I believe that if you could post your main loop's code that would allow us to help you more.while(!exitProgram) { fps.start(); if(menu->screenMode == PlayingGame) gameLoop();//this checks input and animates one frame else menuLoop();//this checks input and animates one frame if(menu->screenMode == PlayingGame) game->Draw(screen); else menu->Draw(screen); SDL_Flip(screen); diff = (1000 / updateFPS) - fps.GetTicks(); if( diff > 0 ) SDL_Delay( diff ); }
Edited: Because I pasted a load of crap by accident. fps class just records the number of ticks (GetTicks return the time passed since Start)
I don't see any problems here. Probably the frames take too long to draw. Did you check how much time does it take to draw one frame?
You may also check if you haven't got any float/int implicit conversions taking place. It's a longshot but it's easy to miss and causes strange errors.
Also, how do you store coordinates? They shouldn't be ints, the conversion to int should be just before drawing. Rounding can cause laggy movement.
Hmmm, well as I explained before all menuLoop bit does is blit a background image and display about 50 16x16 images. So it's not doing a great deal.

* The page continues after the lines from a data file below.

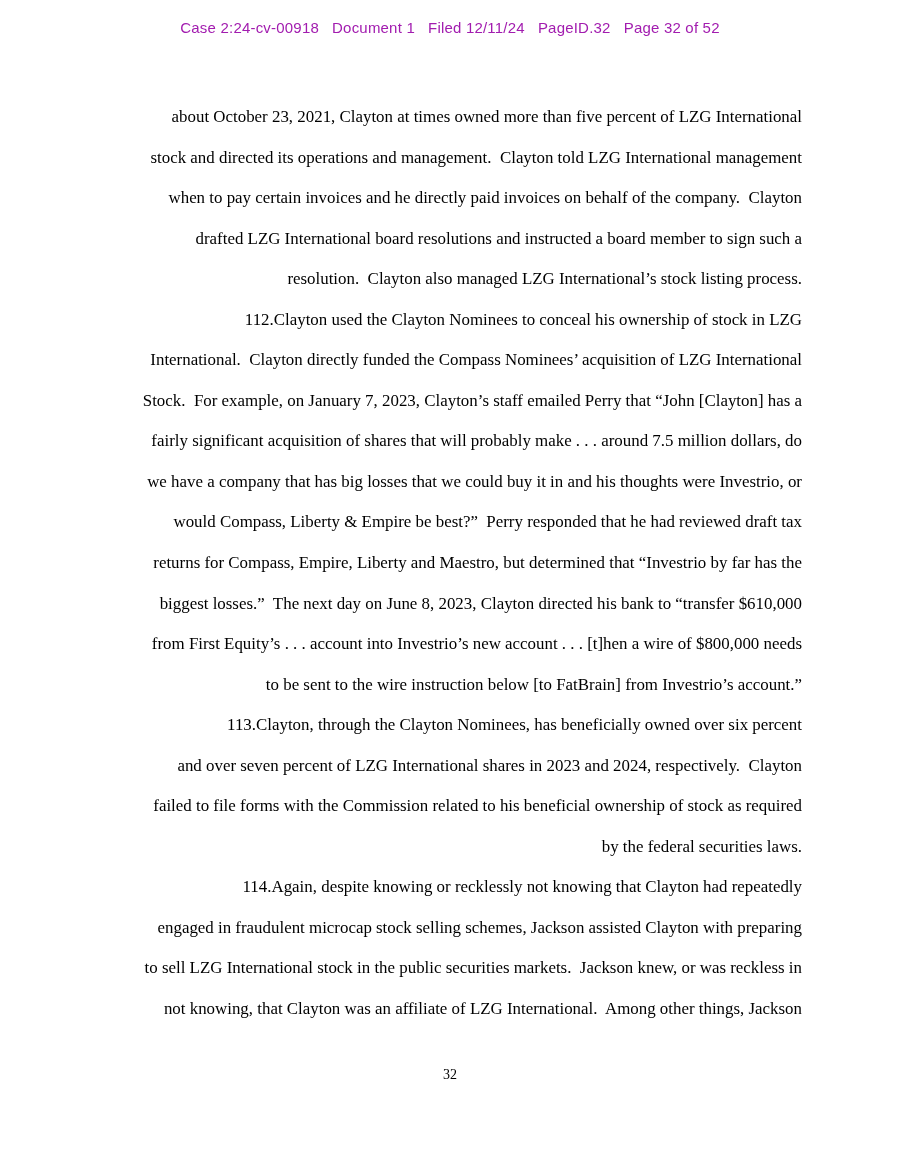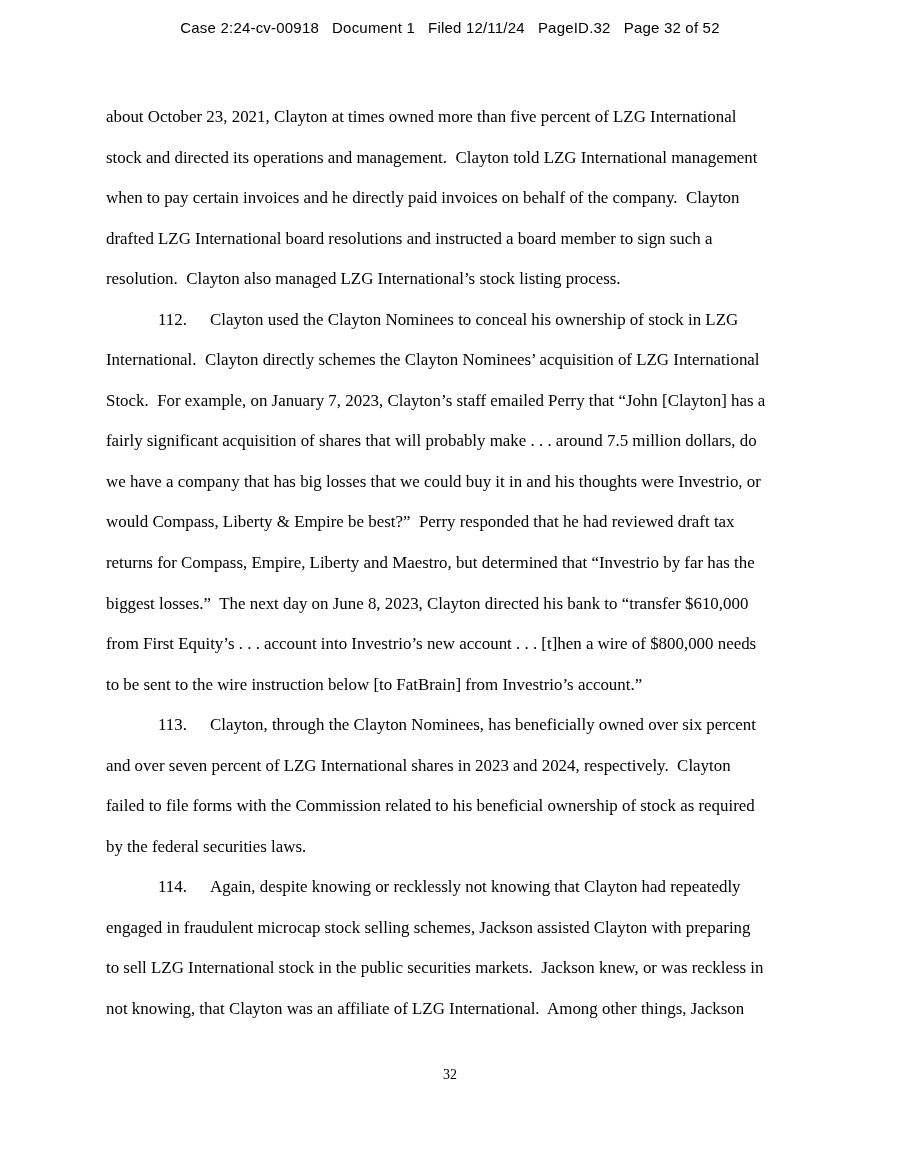--- a/index.html
+++ b/index.html
@@ -56,7 +56,7 @@
 </head>
 <body>
 
-<div class="stamp-header" style="color: #000000;">Case 2:24-cv-00918   Document 1   Filed 12/11/24   PageID.32   Page 32 of 52</div>
+<div class="stamp-header" style="color: #a21caf;">Case 2:24-cv-00918   Document 1   Filed 12/11/24   PageID.32   Page 32 of 52</div>
 
 <div class="doc-body" id="doc-body">
     <div class="doc-line">about October 23, 2021, Clayton at times owned more than five percent of LZG International</div>

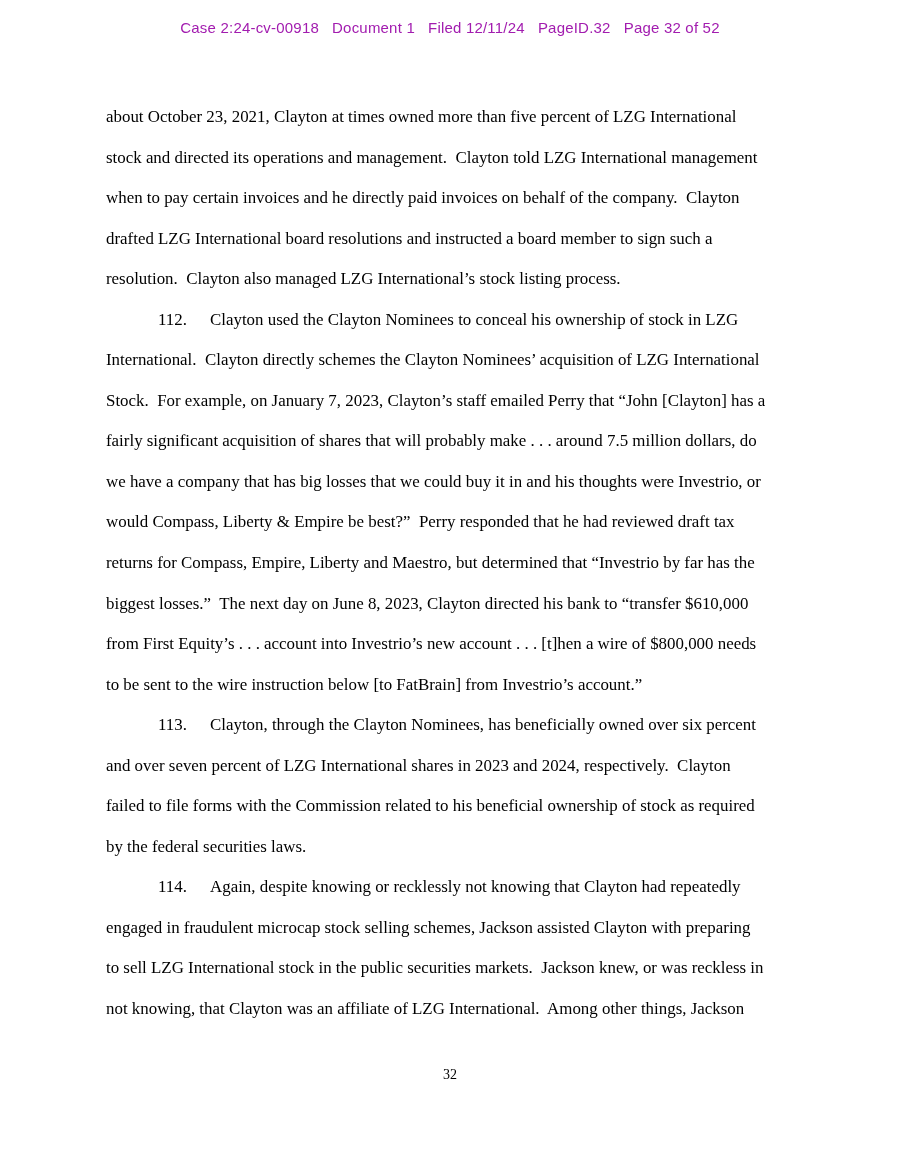--- a/index.html
+++ b/index.html
@@ -27,10 +27,11 @@
   .doc-body {
     position: absolute;
     top: 97px;
-    left: 106px;
+    left: 98px;
     width: 704px;
     font-size: 16.9px;
     color: #000000;
+    text-align: right;
   }
   .doc-line {
     height: 40.55px;

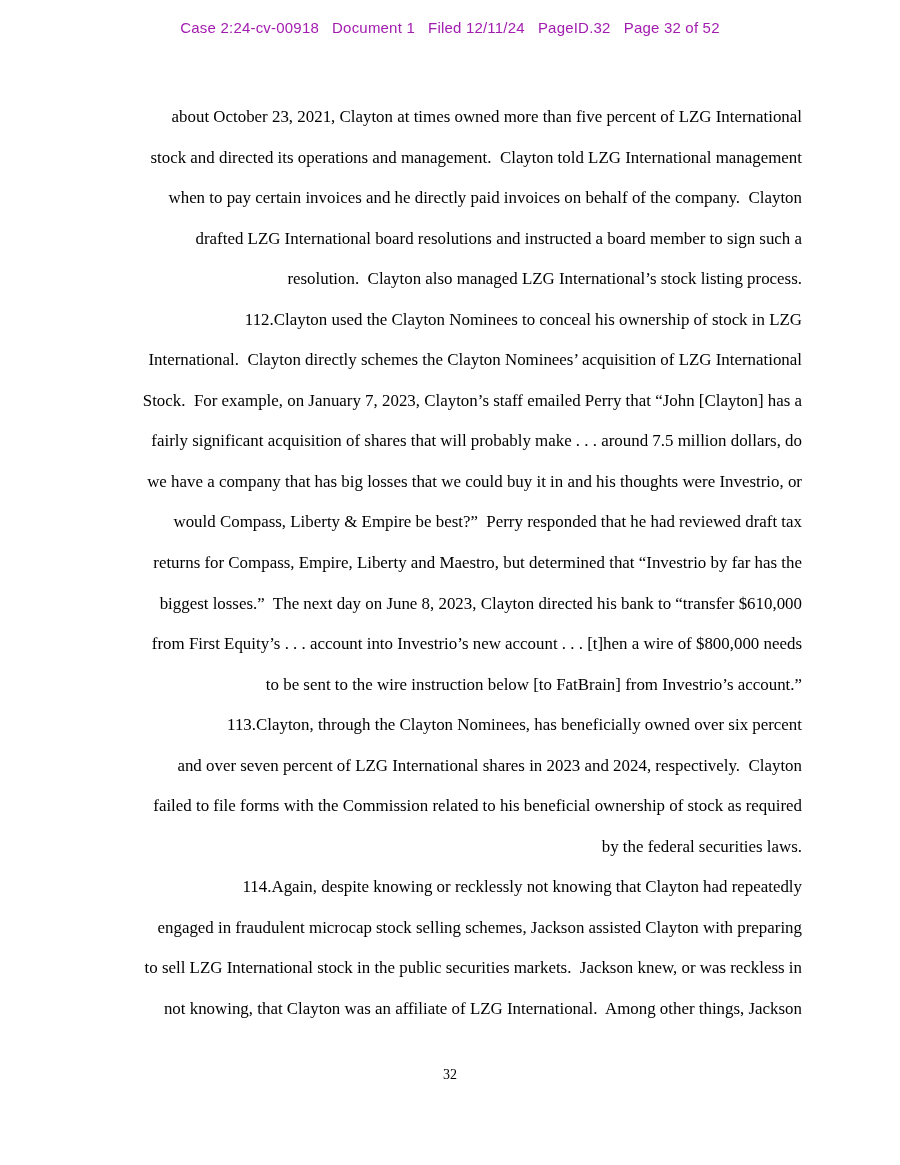--- a/index.html
+++ b/index.html
@@ -66,7 +66,7 @@
     <div class="doc-line">drafted LZG International board resolutions and instructed a board member to sign such a</div>
     <div class="doc-line">resolution.  Clayton also managed LZG International’s stock listing process.</div>
     <div class="doc-line"><span class="para-num">112.</span><span>Clayton used the Clayton Nominees to conceal his ownership of stock in LZG</span></div>
-    <div class="doc-line">International.  Clayton directly schemes the Clayton Nominees’ acquisition of LZG International</div>
+    <div class="doc-line">International.  Clayton directly funded the Compass Nominees’ acquisition of LZG International</div>
     <div class="doc-line">Stock.  For example, on January 7, 2023, Clayton’s staff emailed Perry that “John [Clayton] has a</div>
     <div class="doc-line">fairly significant acquisition of shares that will probably make . . . around 7.5 million dollars, do</div>
     <div class="doc-line">we have a company that has big losses that we could buy it in and his thoughts were Investrio, or</div>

Thing is, I seem to recall doing a scrolling message using AMOS basic about 20 years ago and getting PERFECT scrolling, no jitter, no worries. Now, I did have a fixed delay then as my brain hadn't figured out the variable-delay-dependant-on-draw-time bit but still... Of course my Amiga would've just had the AMOS process running, so no background threads/processes to cause jitter. This, I think, is the problem I'm encountering.
Also, the co-ords as ints comment: I'm using a 1 to 1 co-ord to pixel ratio, so I don't understand. I guess I could scale the scroller position up, move a fraction then scale down to draw...but I'm scrolling it along 1 pixel at a time right now, so I dont see the benefit.
If the time needed to draw the frame is low as you say then I highly doubt that any applications running in the background could cause that (if you're not running movie encoding or something very, very resource intensive). The priority and scheduling tricks are reserved for extremely low latency applications which do something hundreds of thousands times a second or so - that's when the system scheduler can cause jitter, not in your case. I had to use this tricks when I was doing RGB LED PWM modulation by LPT port. The modulation pulses where generated by the CPU...
Just check your CPU load graph.
Running here at work (on windows Vista, ughh), it's using 3% CPU on a 3GigHz machine! It's not running too fast for the Delay but STILL it jitters. I reckon this can only mean that the SDL_GetTicks() isn't accurate enough. Is it worth trying a higher resolution timer?